DIRECTIONS FOR THIS TASK
Exact copy, no pictures: return all the records as they stand.

::::::

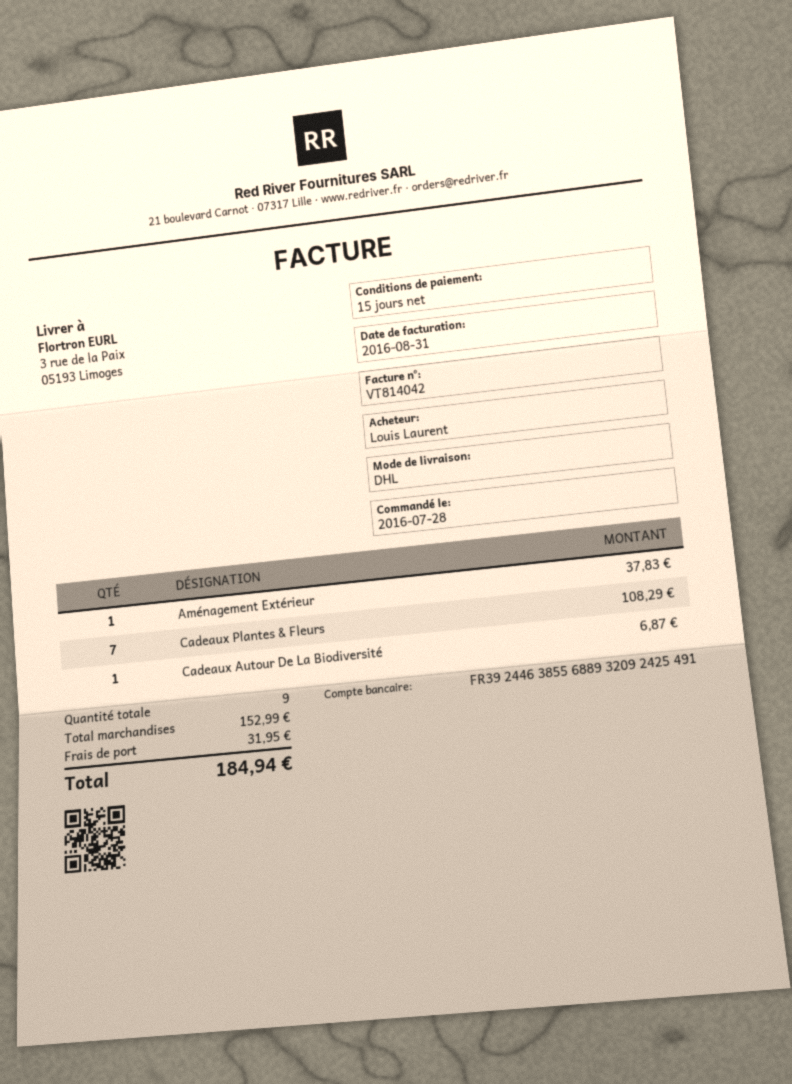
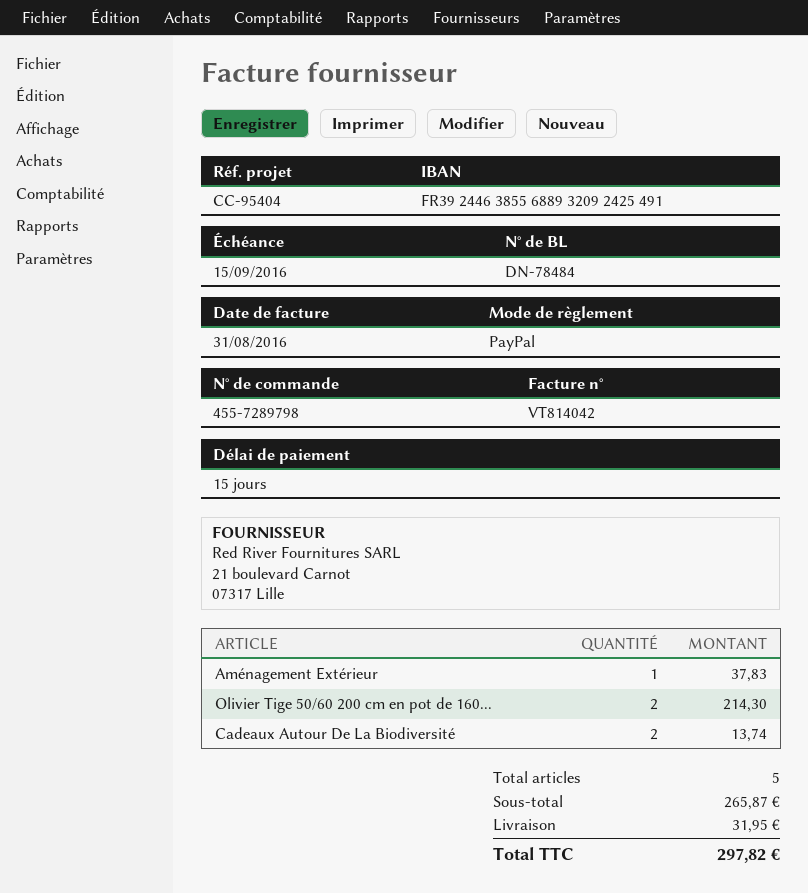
Cadeaux Plantes & Fleurs: 7 for 108.29 -> none
Cadeaux Autour De La Biodiversité: 1 for 6.87 -> 2 for 13.74
Olivier Tige 50/60 200 cm en pot de 160...: none -> 2 for 214.30
total quantity: 9 -> 5
subtotal: 152.99 -> 265.87
total: 184.94 -> 297.82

::::::

FINISHED EXERCISE
Cadeaux Plantes & Fleurs: 7 for 108.29 -> none
Cadeaux Autour De La Biodiversité: 1 for 6.87 -> 2 for 13.74
Olivier Tige 50/60 200 cm en pot de 160...: none -> 2 for 214.30
total quantity: 9 -> 5
subtotal: 152.99 -> 265.87
total: 184.94 -> 297.82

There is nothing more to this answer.